Wheeler / Stallard Museum

Due to public health recommendations, all public programming and museum hours are suspended. This includes operations of the Wheeler/Stallard Museum and AHS Archives. Please email info@aspenhistory.org for any questions. We apologize for any inconvenience. 

620 W Bleeker Street
Tel: 970.925.3721
Fax: 970.925.5347

Hours of Operation:
Open with docent onsite Tuesday – Saturday, from 11am – 5pm
The museum is closed all Sundays, Mondays and major holidays

Free for AHS members
$10 adults / $8 seniors / children 18 and under free (must be accompanied by an adult)
Free for active military personnel through the Blue Star program
Admission is free for all on the first Saturday of each month and on Saturday, September 21, 2019 for Smithsonian Museum Day.
*Admission fee includes access to the Holden/Marolt Museum during the summer

About the Museum:
The Wheeler/Stallard house is a Queen Anne style Victorian built around 1887/1888. The first floor of the Museum is interpreted as a Victorian Aspen home and the second floor gallery features rotating exhibitions to explore area history.

Site History:
Jerome B. Wheeler built this Queen Anne style Victorian in 1888 for his family. Situated on an entire city block, the home was one of many stately properties in Aspen’s West End neighborhood. Despite his plans, his wife Harriet Macy Valentine Wheeler refused to leave their mansion in Manitou Springs, Colorado and the family never lived in the house. Edgar and Mary Ella Stallard moved in 1905, eventually purchasing the house in 1917. The family lived here for forty years. The house last served as the residence of the Aspen Institute’s president before the Aspen Historical Society purchased it in 1969.


bayer & bauhaus: how design shaped aspen

December 4, 2018 – March 2020

Aspen Historical Society presented “bayer & bauhaus: how design shaped aspen,” open December 2018 – March 2020 as part of Bauhaus 100: Aspen, a community-wide celebration of the centenary of the German art school “Bauhaus.” This new exhibit delves into the profound, but often unnoticed influence of Herbert Bayer’s work on Aspen, Colorado. Following his arrival in 1946, Bayer’s Bauhaus ethos and artistic vision began to shape the modern aesthetic and way of life in the Aspen community. He pioneered historic preservation in the area, designed a Bauhaus-inspired campus at the Aspen Institute, influenced local architecture, built innovative earthworks and helped guide the community’s cultural and philosophic values. Aspen Historical Society’s never-before-exhibited Bayer collection offers a unique view into his extensive works – both fine art and commercial – sharing a glimpse into Bayer’s lasting impact through preliminary sketch studies, original prints, architectural drawings, graphic design works, historical photographs, and more.

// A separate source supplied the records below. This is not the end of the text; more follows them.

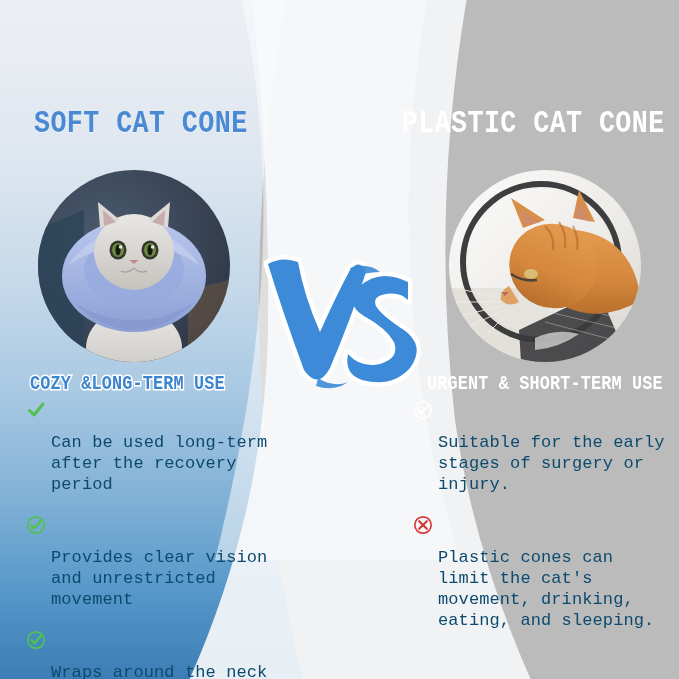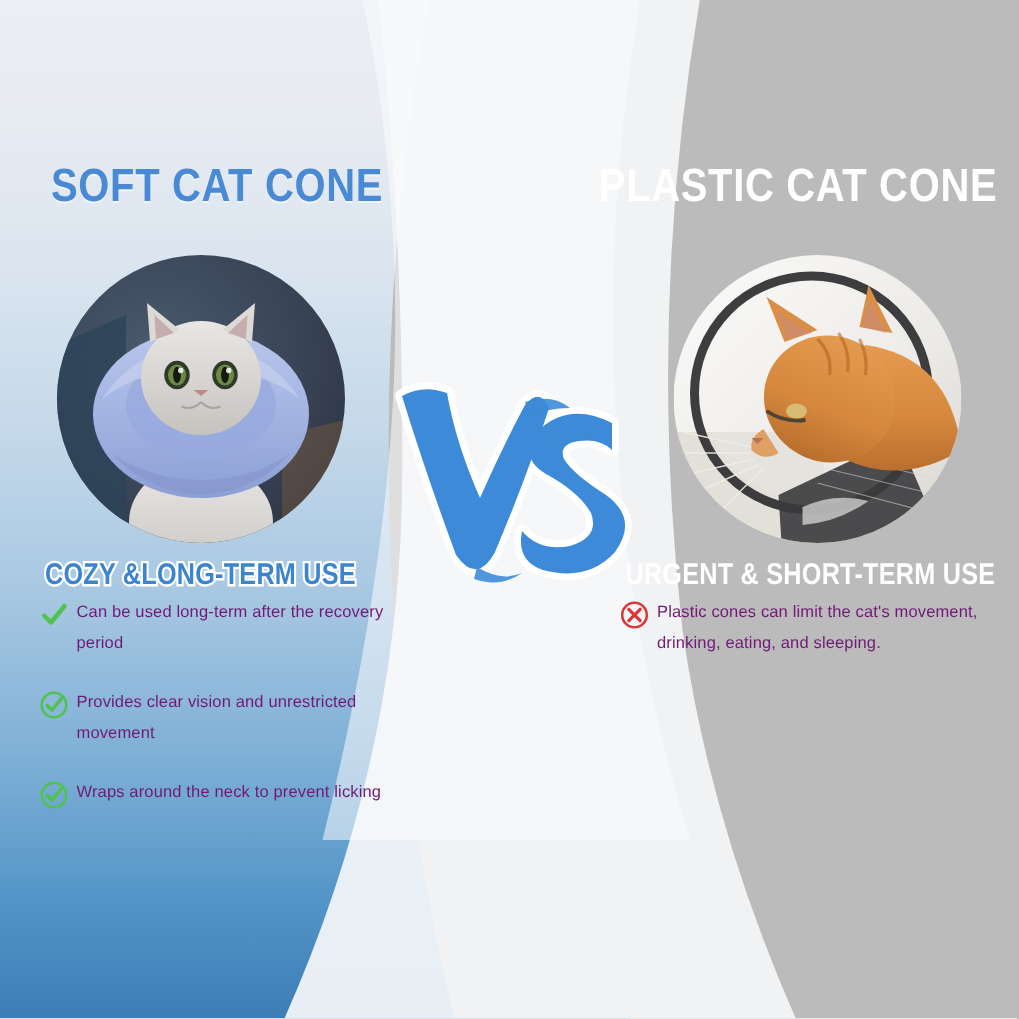--- a/index.html
+++ b/index.html
@@ -5,21 +5,21 @@
   html, body {
     margin: 0;
     padding: 0;
     background: #ffffff;
   }
   #infographic {
     position: relative;
     width: 679px;
     height: 679px;
     overflow: hidden;
-    font-family: Liberation Sans, sans-serif;
+    font-family: Liberation Mono, monospace;
     background: #eceef4;
     user-select: none;
   }
 
   
   .panel-left {
     position: absolute;
     left: 0; top: 0;
     width: 420px; height: 679px;
     background: linear-gradient(to bottom,
@@ -129,24 +129,25 @@
     margin-bottom: 18px;
   }
   .bullet .icon {
     flex: 0 0 auto;
     width: 20px; height: 20px;
     margin-right: 5px;
     margin-top: 2px;
   }
   .bullet .icon svg { display:block; width:100%; height:100%; }
   .bullet .txt {
-    color: #701a75;
-    font-size: 11px;
+    color: #0c4a6e;
+    font-size: 17px;
     line-height: 21px;
     letter-spacing: 0.1px;
+    margin-top: 34px;
   }
 </style>
 </head>
 <body>
 
 <div id="infographic">
 
   <div class="panel-left"></div>
   <div class="panel-right"></div>
 
@@ -313,20 +314,29 @@
           </svg>
       </span>
       <span class="txt">Wraps around the neck to prevent licking</span>
     </div>
 
 
   </div>
 
   <div class="list list-right">
 
+    <div class="bullet">
+      <span class="icon">
+        <svg viewBox="0 0 20 20">
+            <circle cx="10" cy="10" r="8.2" fill="none" stroke="#ffffff" stroke-width="1.5"></circle>
+            <path d="M5.6 10.2 L8.6 13.2 L15.2 5.2" stroke="#ffffff" stroke-width="2" fill="none" stroke-linecap="round" stroke-linejoin="round"></path>
+          </svg>
+      </span>
+      <span class="txt">Suitable for the early stages of surgery or injury.</span>
+    </div>
 
 
     <div class="bullet">
       <span class="icon">
         <svg viewBox="0 0 20 20">
             <circle cx="10" cy="10" r="8.2" fill="none" stroke="#d63a3a" stroke-width="1.7"></circle>
             <path d="M6.2 6.2 L13.8 13.8 M13.8 6.2 L6.2 13.8" stroke="#d63a3a" stroke-width="2.2" stroke-linecap="round"></path>
           </svg>
       </span>
       <span class="txt">Plastic cones can limit the cat's movement, drinking, eating, and sleeping.</span>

Due to public health concerns, the “bayer & bauhaus” exhibit was forced to close early. In effort to extend the experience for the community, AHS is offering complimentary copies of the comprehensive exhibit catalogue. View the catalogue digitally, or pick up your collectors item copy on the museum front porch.

Thanks to our generous supporters for making this exhibit possible:

Catalogue Underwriting
Lynda and Stewart Resnick

Exhibition Support
Lynda and Stewart Resnick

Susan Taylor and Robert Pew, in Honor of Fidel Duke
The Aspen Times*


Charles Cunniffe Architects
First Western Trust
Soledad and Robert Hurst

Gail and Alec Merriam
Valley Fine Art Limited
Aspen Welding*

*donation in-kind

Archive Building

Archives & Collection Research

Located on the same property as the Wheeler/Stallard Museum, the Archive Building is home to the Society’s Archives and a good portion of the Collection.

AHS operates one of the largest public archives on the Western slope, an invaluable public resource for the local and regional community. A significant portion of the Collection is housed in the Archive Building, including over 40,000 historical images, oral histories, newspapers, manuscripts, films, and other records, as well as many of the 6,000-plus artifacts that have been accessioned by the Society for the benefit of the community.

The public is invited to use the archives for research, for anything from genealogy to birth certificates to historic land use records. Archive technicians are available for research assistance, appointments are recommended. In addition, over 20,000 historical images from the AHS Collection can be searched and purchased online at ArchiveAspen.org.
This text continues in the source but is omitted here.